REQUIRED ACTION:
For this exercise, transcribe every line of the material exactly and skip the pictures.

RECORD EXTRACTS:
►
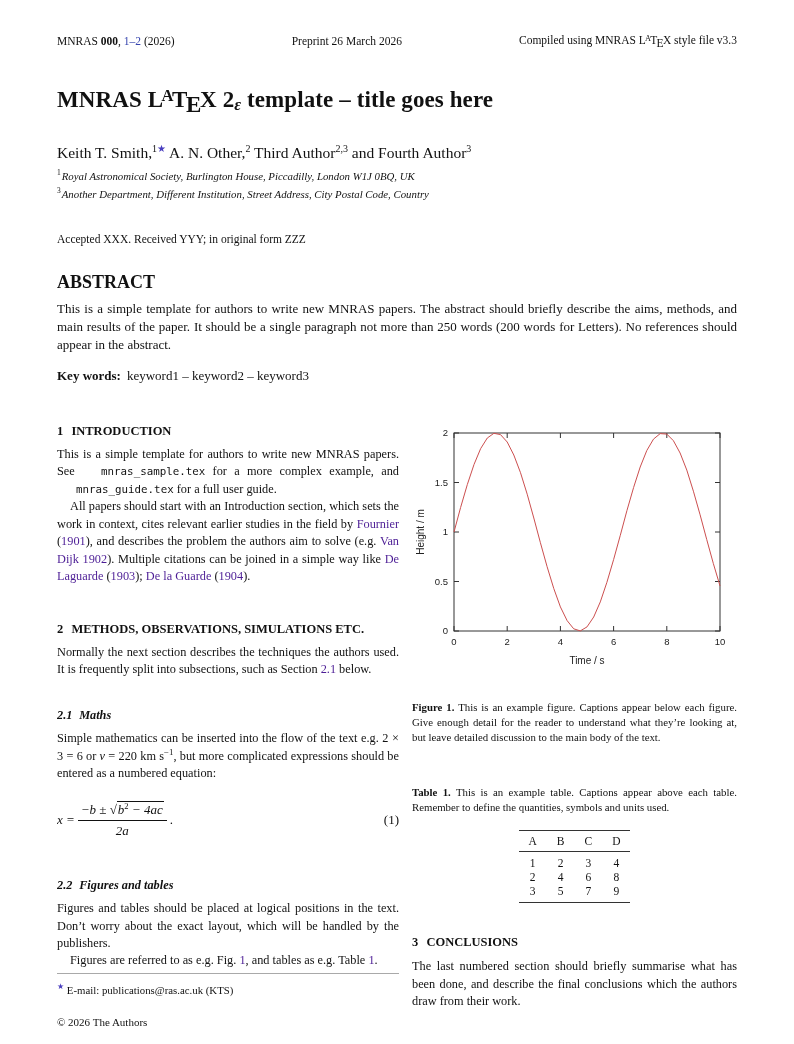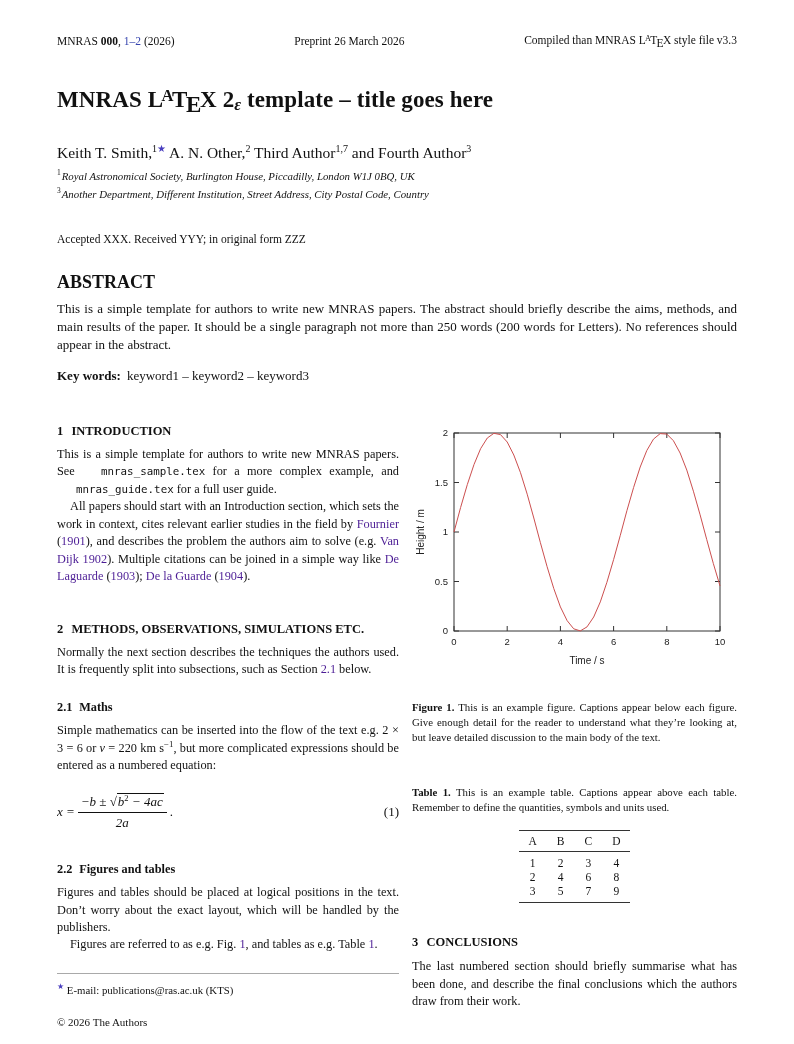--- a/index.html
+++ b/index.html
@@ -85,7 +85,7 @@
   <div class="pdf-header">
     <span class="hl"><span>MNRAS </span><b>000</b><span>, </span><span class="link">1–2</span><span> (2026)</span></span>
     <span>Preprint 26 March 2026</span>
-    <span><span>Compiled than MNRAS </span><span><span>L</span><span class="lx-a">A</span><span>T</span><span class="lx-e">E</span><span>X</span></span><span> style file v3.3</span></span>
+    <span><span>Compiled using MNRAS </span><span><span>L</span><span class="lx-a">A</span><span>T</span><span class="lx-e">E</span><span>X</span></span><span> style file v3.3</span></span>
   </div>
 
   <div class="paper-title"><span>MNRAS </span><span><span>L</span><span class="lx-a">A</span><span>T</span><span class="lx-e">E</span><span>X</span></span><span> 2</span><span class="title-eps">ε</span><span> template – title goes here</span></div>

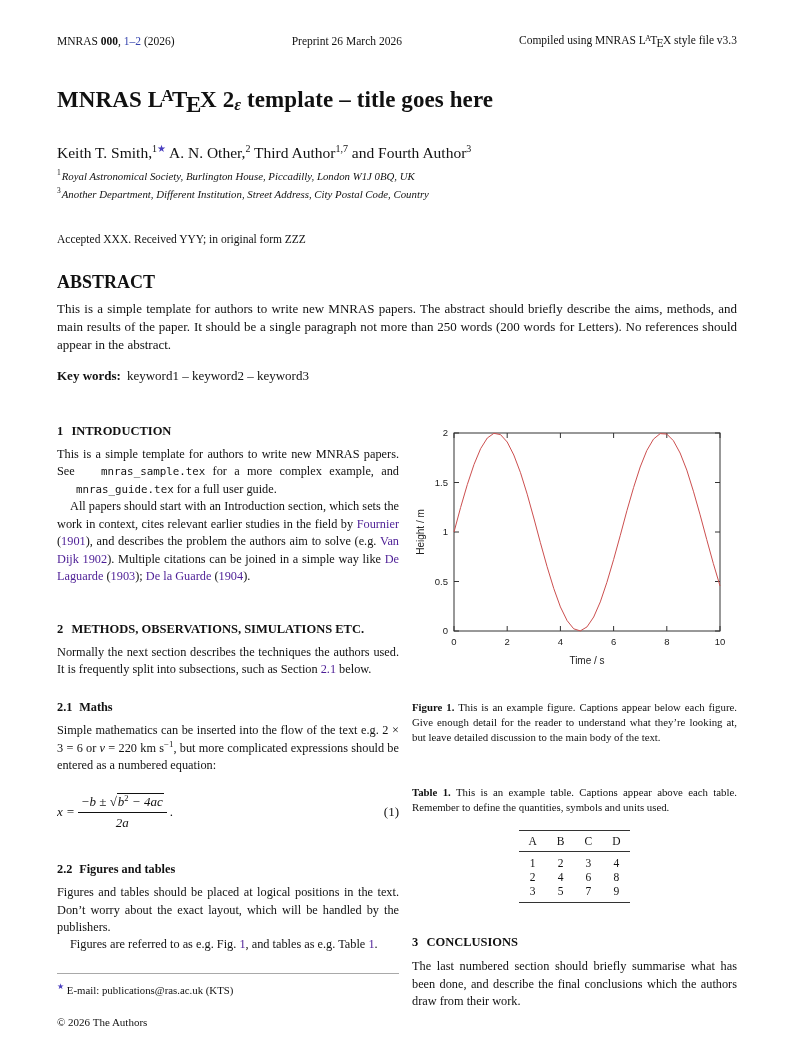--- a/index.html
+++ b/index.html
@@ -90,7 +90,7 @@
 
   <div class="paper-title"><span>MNRAS </span><span><span>L</span><span class="lx-a">A</span><span>T</span><span class="lx-e">E</span><span>X</span></span><span> 2</span><span class="title-eps">ε</span><span> template – title goes here</span></div>
 
-  <div class="authors" id="authors-line"><span>Keith T. Smith,</span><sup>1<span class="star">★</span></sup><span> A. N. Other,</span><sup>2</sup><span> Third Author</span><sup>1,7</sup><span> and Fourth Author</span><sup>3</sup></div>
+  <div class="authors" id="authors-line"><span>Keith T. Smith,</span><sup>1<span class="star">★</span></sup><span> A. N. Other,</span><sup>2</sup><span> Third Author</span><sup>2,3</sup><span> and Fourth Author</span><sup>3</sup></div>
 
   <div class="affils" id="affiliations">
       <div><sup>1</sup><span>Royal Astronomical Society, Burlington House, Piccadilly, London W1J 0BQ, UK</span></div>

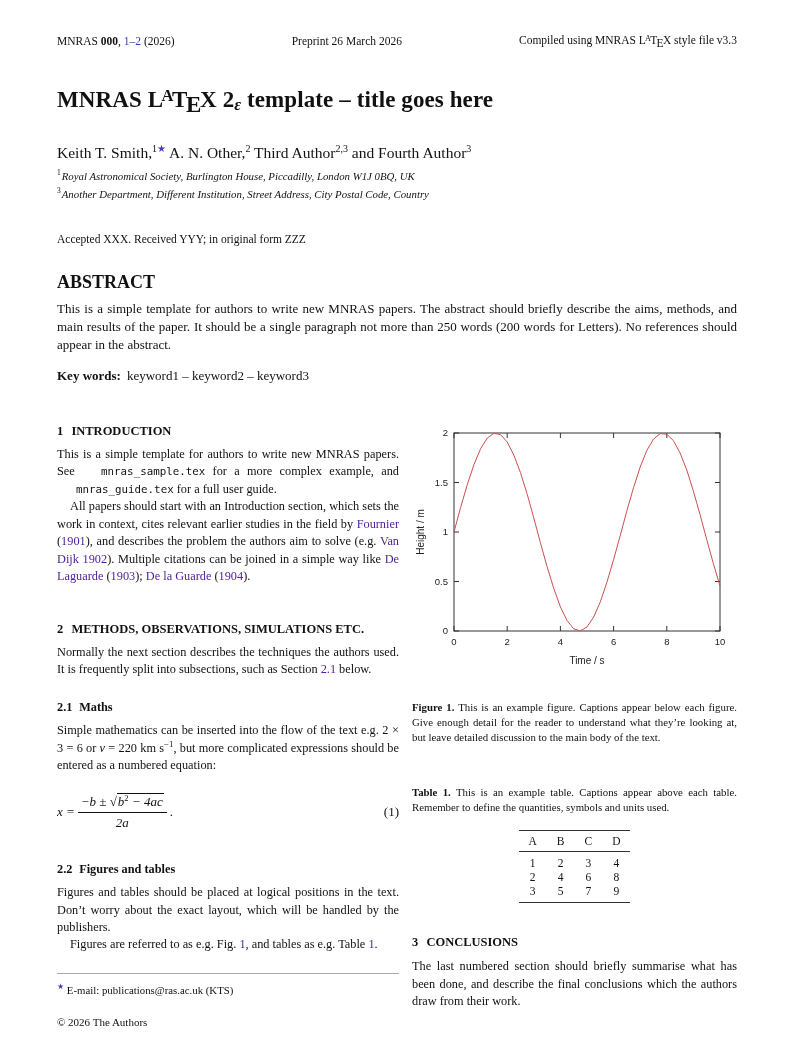--- a/index.html
+++ b/index.html
@@ -38,7 +38,7 @@
   .body-p{font-size:12.3px;line-height:1.42;text-align:justify;margin:7px 0 0 0;}
   .body-p.indent{text-indent:13px;margin-top:0;}
   .gap-lg{margin-top:36px;}
-  .gap-md{margin-top:22px;}
+  .gap-md{margin-top:30px;font-style:italic;}
   .sg-mono{font-family:"DejaVu Sans Mono",monospace;font-size:0.88em;padding-left:19px;}
   .sg-link{color:#4c1d95;}
   .sg-it{font-style:italic;}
◄
RESPONSE:
--- a/index.html
+++ b/index.html
@@ -85,7 +85,7 @@
   <div class="pdf-header">
     <span class="hl"><span>MNRAS </span><b>000</b><span>, </span><span class="link">1–2</span><span> (2026)</span></span>
     <span>Preprint 26 March 2026</span>
-    <span><span>Compiled than MNRAS </span><span><span>L</span><span class="lx-a">A</span><span>T</span><span class="lx-e">E</span><span>X</span></span><span> style file v3.3</span></span>
+    <span><span>Compiled using MNRAS </span><span><span>L</span><span class="lx-a">A</span><span>T</span><span class="lx-e">E</span><span>X</span></span><span> style file v3.3</span></span>
   </div>
 
   <div class="paper-title"><span>MNRAS </span><span><span>L</span><span class="lx-a">A</span><span>T</span><span class="lx-e">E</span><span>X</span></span><span> 2</span><span class="title-eps">ε</span><span> template – title goes here</span></div>

--- a/index.html
+++ b/index.html
@@ -90,7 +90,7 @@
 
   <div class="paper-title"><span>MNRAS </span><span><span>L</span><span class="lx-a">A</span><span>T</span><span class="lx-e">E</span><span>X</span></span><span> 2</span><span class="title-eps">ε</span><span> template – title goes here</span></div>
 
-  <div class="authors" id="authors-line"><span>Keith T. Smith,</span><sup>1<span class="star">★</span></sup><span> A. N. Other,</span><sup>2</sup><span> Third Author</span><sup>1,7</sup><span> and Fourth Author</span><sup>3</sup></div>
+  <div class="authors" id="authors-line"><span>Keith T. Smith,</span><sup>1<span class="star">★</span></sup><span> A. N. Other,</span><sup>2</sup><span> Third Author</span><sup>2,3</sup><span> and Fourth Author</span><sup>3</sup></div>
 
   <div class="affils" id="affiliations">
       <div><sup>1</sup><span>Royal Astronomical Society, Burlington House, Piccadilly, London W1J 0BQ, UK</span></div>

--- a/index.html
+++ b/index.html
@@ -38,7 +38,7 @@
   .body-p{font-size:12.3px;line-height:1.42;text-align:justify;margin:7px 0 0 0;}
   .body-p.indent{text-indent:13px;margin-top:0;}
   .gap-lg{margin-top:36px;}
-  .gap-md{margin-top:22px;}
+  .gap-md{margin-top:30px;font-style:italic;}
   .sg-mono{font-family:"DejaVu Sans Mono",monospace;font-size:0.88em;padding-left:19px;}
   .sg-link{color:#4c1d95;}
   .sg-it{font-style:italic;}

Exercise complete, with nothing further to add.